But Copycense's response to my own post is really off-base. First, Copycense calls my post "reflexive and impetuous." I don't know about "reflexive"; I saw Felten's post, thought it interesting and newsworthy (as did many others), and did a very short post summarizing his findings and alluding to its relevance to public policy debates. But "impetuous"? "[M]arked by impulsive vehemence or passion"? Read my post; sorry to disappoint those who prefer their meat raw, but you'll search in vain for anything remotely "impulsive," "vehemen[t]", or "passion[ate]."
Copycense then writes:
In this quote and subsequent responses to reader comments, Sheffner suggested that Internet service providers have a duty [sic] restrict infringing traffic on their network, and that this duty should manifest itself in a three-strikes/graduated response policy that has been adopted nationwide in France and is beginning to be adopted in other European Union countries.I'll address the latter part of the sentence first. Copycense's allegation that I have advocated "a three-strikes/graduated response policy that has been adopted nationwide in France and is beginning to be adopted in other European Union countries" is simply false. I have said repeatedly that I am skeptical of a government-run program like Hadopi. If graduated response/three strikes for ISPs is to come to pass in the US, it will most likely be through voluntary agreements between ISPs and copyright owners (which I do support if appropriate safeguards are in place). As for my "suggest[ion] that Internet service providers have a duty [sic] restrict infringing traffic on their network," Copycense does not deign to state what, if anything, it finds incorrect in what I actually wrote. The "response to reader comments" I believe it's referring to merely quoted the DMCA verbatim. That statute unquestionably states that, in order for an ISP to benefit from the Section 512(a) safe harbor for "Transitory Digital Network Communications," it must "adopt and reasonably implement, and inform subscribers and account holders ... of, a policy that provides for the termination in appropriate circumstances of subscribers and account holders of the service provider’s system or network who are repeat infringers." 17 U.S.C. § 512(i). There's room for debate about what those words mean, but, given the language of the DMCA, does Copycense (or anyone else) dispute that existing US law imposes some enforcement obligations on ISPs?

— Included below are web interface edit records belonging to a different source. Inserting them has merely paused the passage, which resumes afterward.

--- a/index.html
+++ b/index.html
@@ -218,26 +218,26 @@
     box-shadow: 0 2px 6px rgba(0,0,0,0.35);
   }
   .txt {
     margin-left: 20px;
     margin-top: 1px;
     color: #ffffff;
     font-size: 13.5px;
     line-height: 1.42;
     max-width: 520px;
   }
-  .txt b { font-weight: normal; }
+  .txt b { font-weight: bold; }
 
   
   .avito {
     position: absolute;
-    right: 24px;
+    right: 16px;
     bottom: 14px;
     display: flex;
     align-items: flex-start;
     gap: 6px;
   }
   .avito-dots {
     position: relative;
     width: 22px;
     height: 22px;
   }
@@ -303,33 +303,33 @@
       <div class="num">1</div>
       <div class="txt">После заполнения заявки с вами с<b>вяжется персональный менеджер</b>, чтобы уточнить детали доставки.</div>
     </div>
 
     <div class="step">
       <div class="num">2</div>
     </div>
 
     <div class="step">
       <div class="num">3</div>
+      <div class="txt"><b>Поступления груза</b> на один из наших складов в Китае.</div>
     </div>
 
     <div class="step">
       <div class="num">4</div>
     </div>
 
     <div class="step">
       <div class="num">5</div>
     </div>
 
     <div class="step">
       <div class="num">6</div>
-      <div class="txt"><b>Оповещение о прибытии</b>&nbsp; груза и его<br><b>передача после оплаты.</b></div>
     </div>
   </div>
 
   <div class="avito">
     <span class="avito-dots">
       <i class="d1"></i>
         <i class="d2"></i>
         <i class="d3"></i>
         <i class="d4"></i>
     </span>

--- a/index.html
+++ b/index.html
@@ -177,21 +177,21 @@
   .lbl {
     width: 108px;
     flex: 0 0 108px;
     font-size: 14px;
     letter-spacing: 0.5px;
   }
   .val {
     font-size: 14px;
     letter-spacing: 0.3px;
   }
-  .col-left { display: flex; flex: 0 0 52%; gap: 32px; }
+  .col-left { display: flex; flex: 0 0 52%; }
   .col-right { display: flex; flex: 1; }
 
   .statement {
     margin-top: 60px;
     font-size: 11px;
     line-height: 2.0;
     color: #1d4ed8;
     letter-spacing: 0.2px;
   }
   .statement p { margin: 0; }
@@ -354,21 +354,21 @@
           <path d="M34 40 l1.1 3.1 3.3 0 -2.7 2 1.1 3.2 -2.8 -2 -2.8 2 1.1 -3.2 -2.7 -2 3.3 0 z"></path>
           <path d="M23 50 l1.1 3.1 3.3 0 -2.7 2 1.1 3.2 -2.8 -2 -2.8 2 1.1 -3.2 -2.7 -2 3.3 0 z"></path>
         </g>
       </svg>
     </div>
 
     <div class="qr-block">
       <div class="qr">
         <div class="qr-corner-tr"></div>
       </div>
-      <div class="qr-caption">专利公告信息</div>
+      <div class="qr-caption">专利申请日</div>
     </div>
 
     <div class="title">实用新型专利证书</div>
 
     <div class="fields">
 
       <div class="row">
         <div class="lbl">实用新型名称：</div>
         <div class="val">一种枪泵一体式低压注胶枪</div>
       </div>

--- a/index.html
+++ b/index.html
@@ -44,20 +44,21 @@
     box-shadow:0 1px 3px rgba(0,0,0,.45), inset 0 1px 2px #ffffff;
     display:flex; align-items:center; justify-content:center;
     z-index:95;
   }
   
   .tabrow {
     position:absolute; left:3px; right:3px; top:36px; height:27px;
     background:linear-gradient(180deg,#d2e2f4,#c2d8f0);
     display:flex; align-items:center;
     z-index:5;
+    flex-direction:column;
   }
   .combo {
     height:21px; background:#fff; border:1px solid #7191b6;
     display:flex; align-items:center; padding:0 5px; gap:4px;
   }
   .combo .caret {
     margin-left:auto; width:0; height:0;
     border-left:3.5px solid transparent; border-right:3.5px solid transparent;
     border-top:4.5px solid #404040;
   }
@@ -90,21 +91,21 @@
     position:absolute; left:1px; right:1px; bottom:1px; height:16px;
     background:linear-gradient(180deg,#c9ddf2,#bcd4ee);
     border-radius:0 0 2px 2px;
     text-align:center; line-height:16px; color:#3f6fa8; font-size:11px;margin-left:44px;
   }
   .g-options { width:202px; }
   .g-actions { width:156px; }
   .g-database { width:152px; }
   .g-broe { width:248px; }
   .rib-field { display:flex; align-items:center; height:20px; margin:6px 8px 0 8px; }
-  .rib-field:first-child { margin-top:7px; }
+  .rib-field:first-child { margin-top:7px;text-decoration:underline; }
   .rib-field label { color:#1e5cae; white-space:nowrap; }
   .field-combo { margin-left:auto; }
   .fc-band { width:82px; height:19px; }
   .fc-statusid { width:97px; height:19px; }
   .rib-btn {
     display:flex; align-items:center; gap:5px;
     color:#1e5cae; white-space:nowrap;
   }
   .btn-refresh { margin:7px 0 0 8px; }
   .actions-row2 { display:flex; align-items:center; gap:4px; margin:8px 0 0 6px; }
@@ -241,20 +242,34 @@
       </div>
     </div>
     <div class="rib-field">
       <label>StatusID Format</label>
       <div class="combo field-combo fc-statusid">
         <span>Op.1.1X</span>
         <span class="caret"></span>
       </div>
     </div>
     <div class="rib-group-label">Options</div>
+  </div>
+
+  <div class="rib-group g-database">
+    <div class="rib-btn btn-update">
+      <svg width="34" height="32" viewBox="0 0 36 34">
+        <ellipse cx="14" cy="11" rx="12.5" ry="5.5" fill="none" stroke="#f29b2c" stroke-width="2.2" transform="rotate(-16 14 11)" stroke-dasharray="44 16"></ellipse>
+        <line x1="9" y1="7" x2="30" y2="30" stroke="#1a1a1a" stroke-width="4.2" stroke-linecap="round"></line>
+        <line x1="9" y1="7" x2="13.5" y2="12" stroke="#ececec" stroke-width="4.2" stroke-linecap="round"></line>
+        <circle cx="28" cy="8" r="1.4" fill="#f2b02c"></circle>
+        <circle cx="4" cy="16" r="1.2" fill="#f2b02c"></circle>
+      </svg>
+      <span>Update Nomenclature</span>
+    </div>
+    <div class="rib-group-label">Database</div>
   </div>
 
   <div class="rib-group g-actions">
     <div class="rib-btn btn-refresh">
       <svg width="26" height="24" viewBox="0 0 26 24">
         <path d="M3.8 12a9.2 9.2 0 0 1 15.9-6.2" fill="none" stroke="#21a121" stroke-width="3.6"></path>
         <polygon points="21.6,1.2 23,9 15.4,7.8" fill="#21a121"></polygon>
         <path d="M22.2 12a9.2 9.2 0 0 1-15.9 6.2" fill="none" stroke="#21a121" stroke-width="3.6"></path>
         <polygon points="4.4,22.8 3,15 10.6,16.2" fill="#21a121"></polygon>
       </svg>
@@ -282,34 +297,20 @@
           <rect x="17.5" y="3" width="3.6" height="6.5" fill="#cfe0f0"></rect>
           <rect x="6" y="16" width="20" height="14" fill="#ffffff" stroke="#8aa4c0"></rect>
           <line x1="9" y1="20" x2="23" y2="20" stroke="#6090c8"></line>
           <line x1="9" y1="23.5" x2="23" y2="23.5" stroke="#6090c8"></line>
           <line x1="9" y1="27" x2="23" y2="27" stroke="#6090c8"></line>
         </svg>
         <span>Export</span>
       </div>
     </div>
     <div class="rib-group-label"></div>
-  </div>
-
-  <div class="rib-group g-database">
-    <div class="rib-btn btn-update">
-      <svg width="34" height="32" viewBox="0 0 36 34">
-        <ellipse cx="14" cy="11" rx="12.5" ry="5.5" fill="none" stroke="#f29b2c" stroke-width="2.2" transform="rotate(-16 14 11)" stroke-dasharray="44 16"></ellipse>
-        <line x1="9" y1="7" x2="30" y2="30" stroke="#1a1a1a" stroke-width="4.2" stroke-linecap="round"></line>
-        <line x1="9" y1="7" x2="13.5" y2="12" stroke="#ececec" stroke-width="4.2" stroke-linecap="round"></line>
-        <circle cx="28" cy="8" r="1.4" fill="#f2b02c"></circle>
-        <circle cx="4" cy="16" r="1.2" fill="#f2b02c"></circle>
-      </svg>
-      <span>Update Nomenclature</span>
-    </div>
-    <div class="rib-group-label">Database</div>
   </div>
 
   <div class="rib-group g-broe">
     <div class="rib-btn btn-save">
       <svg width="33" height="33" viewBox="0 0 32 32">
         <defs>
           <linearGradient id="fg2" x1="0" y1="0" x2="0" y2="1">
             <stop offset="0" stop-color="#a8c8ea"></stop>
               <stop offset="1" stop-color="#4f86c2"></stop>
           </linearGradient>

Lastly, I want to address Copycense's suggestion that there is something wrong with my statement that the Felten/Sahi conclusions about the level of infringement on BitTorrent is "[v]aluable information to keep in mind while debating net neutrality rules and ISPs’ right to manage their networks and fight piracy." I stand by that statement, which shouldn't be remotely controversial. Of course in evaluating any sort of copyright enforcement regime against an intermediary like an ISP or peer-to-peer network, the percentage of infringing works on that system is highly relevant. An overwhelming use for infringement will justify a harsher enforcement regime. But when use for infringement is lower, enforcement must be calibrated so as to avoid targeting innocent activity. Courts routinely cite the percentage of infringing works on a system in deciding whether to impose liability. See, e.g., Grokster ("nearly 90% of the files available for download on the FastTrack system were copyrighted works"); Napster ("as much as eighty-seven percent of the files available on Napster may be copyrighted and more than seventy percent may be owned or administered by plaintiffs."); IsoHunt ("According to Plaintiffs’ expert Richard Waterman, approximately 95% of downloads occurring through Defendants’ sites are downloads of copyright-infringing content"); Usenet.com ("Plaintiffs’ expert has testified that, based on a statistical analysis, over 94% of all content files offered in music-related binary newsgroups previously carried by Defendant UCI were found to be infringing or highly likely to be infringing."). And those numbers all come from copyright owners' paid experts; it's particularly noteworthy that even higher numbers come from Felten, a noted critic of the entertainment industry's enforcement tactics. (The law of course recognizes that "statements against interest" have inherent credibility. See Fed. R. Evid. 804(b)(3).)
By all means, let's have a look at the methodology and data underlying the Felten/Sahi "census." But pending that, surely there's nothing wrong with noting the findings and commenting on their relevance to the debate about the proper way to combat piracy.
Update: Please read Tom Sydnor's take on this kerfuffle. If only I had thought up the phrase "ineptly affected data-prudery" myself...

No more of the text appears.